(Material to process Opens)

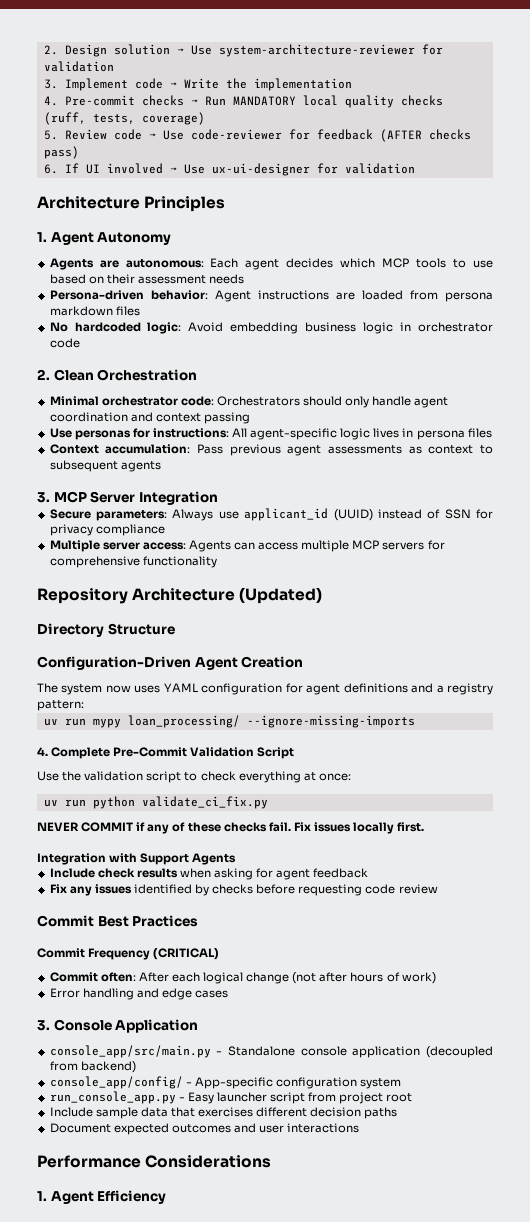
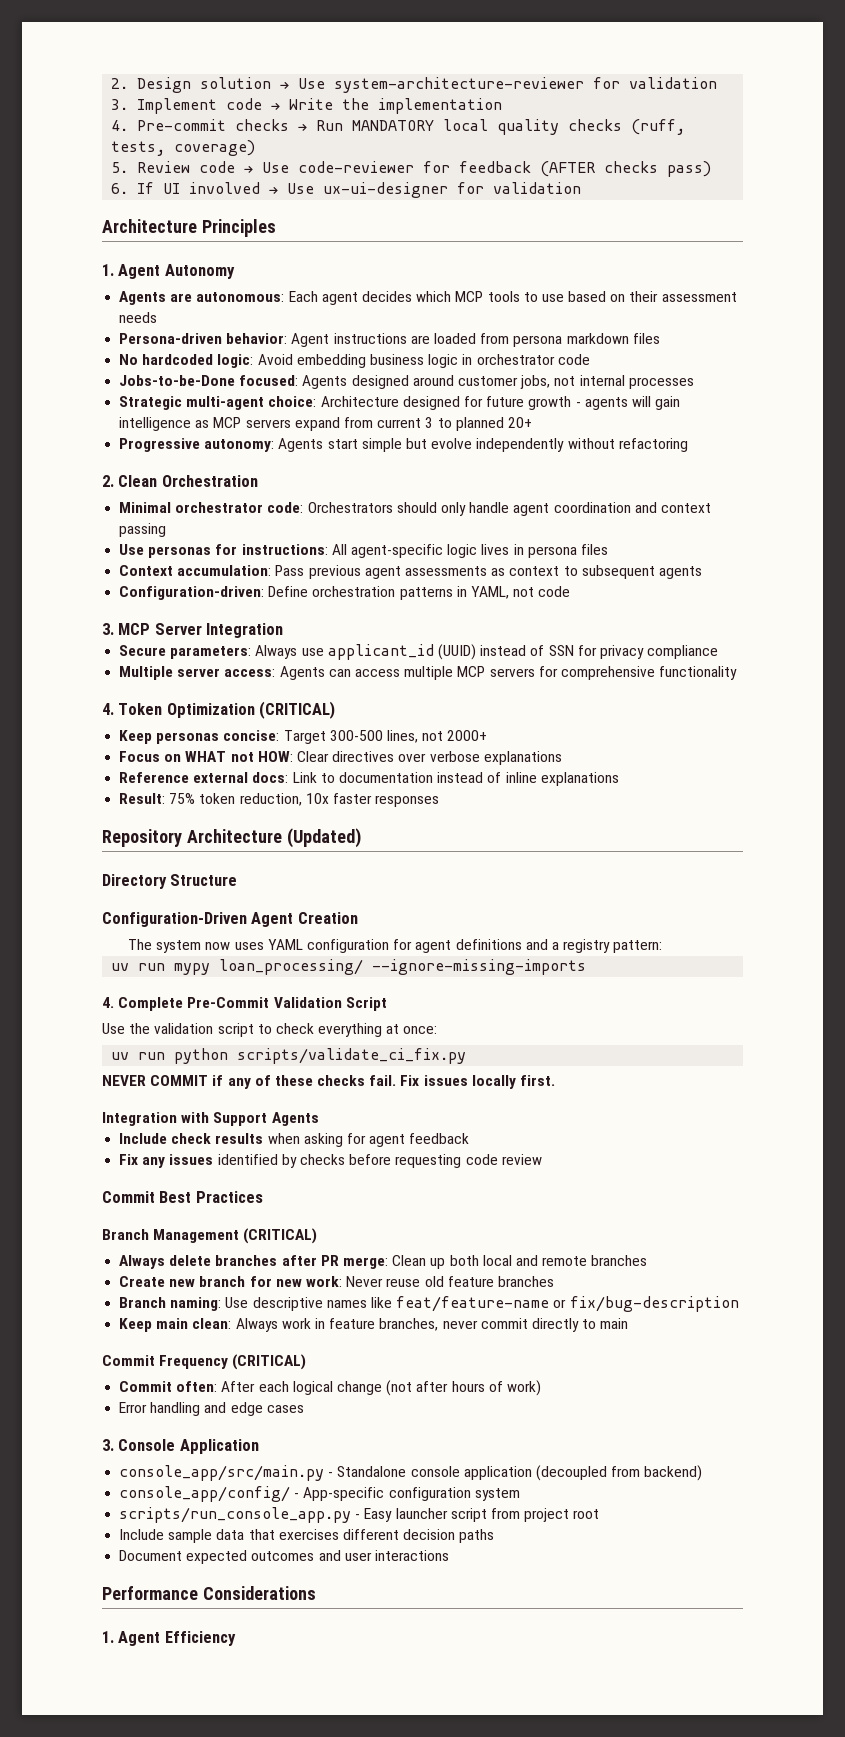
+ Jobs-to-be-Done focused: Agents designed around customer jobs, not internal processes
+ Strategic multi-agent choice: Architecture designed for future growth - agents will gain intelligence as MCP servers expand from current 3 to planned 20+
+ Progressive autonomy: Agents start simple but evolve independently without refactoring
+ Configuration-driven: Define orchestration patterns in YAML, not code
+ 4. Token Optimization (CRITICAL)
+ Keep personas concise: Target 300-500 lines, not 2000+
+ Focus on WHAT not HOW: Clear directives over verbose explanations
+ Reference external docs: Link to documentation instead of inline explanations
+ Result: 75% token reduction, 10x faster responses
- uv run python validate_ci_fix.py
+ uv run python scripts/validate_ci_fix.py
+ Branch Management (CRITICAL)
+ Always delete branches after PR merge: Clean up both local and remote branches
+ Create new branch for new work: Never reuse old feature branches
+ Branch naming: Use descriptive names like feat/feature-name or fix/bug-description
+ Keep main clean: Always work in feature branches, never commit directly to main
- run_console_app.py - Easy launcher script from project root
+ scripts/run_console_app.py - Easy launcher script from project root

(Material to process Closes)

* **Instructions to follow**
Your reply should restate every entry exactly, with the pictures left out.

* **Output for this task**
+ Jobs-to-be-Done focused: Agents designed around customer jobs, not internal processes
+ Strategic multi-agent choice: Architecture designed for future growth - agents will gain intelligence as MCP servers expand from current 3 to planned 20+
+ Progressive autonomy: Agents start simple but evolve independently without refactoring
+ Configuration-driven: Define orchestration patterns in YAML, not code
+ 4. Token Optimization (CRITICAL)
+ Keep personas concise: Target 300-500 lines, not 2000+
+ Focus on WHAT not HOW: Clear directives over verbose explanations
+ Reference external docs: Link to documentation instead of inline explanations
+ Result: 75% token reduction, 10x faster responses
- uv run python validate_ci_fix.py
+ uv run python scripts/validate_ci_fix.py
+ Branch Management (CRITICAL)
+ Always delete branches after PR merge: Clean up both local and remote branches
+ Create new branch for new work: Never reuse old feature branches
+ Branch naming: Use descriptive names like feat/feature-name or fix/bug-description
+ Keep main clean: Always work in feature branches, never commit directly to main
- run_console_app.py - Easy launcher script from project root
+ scripts/run_console_app.py - Easy launcher script from project root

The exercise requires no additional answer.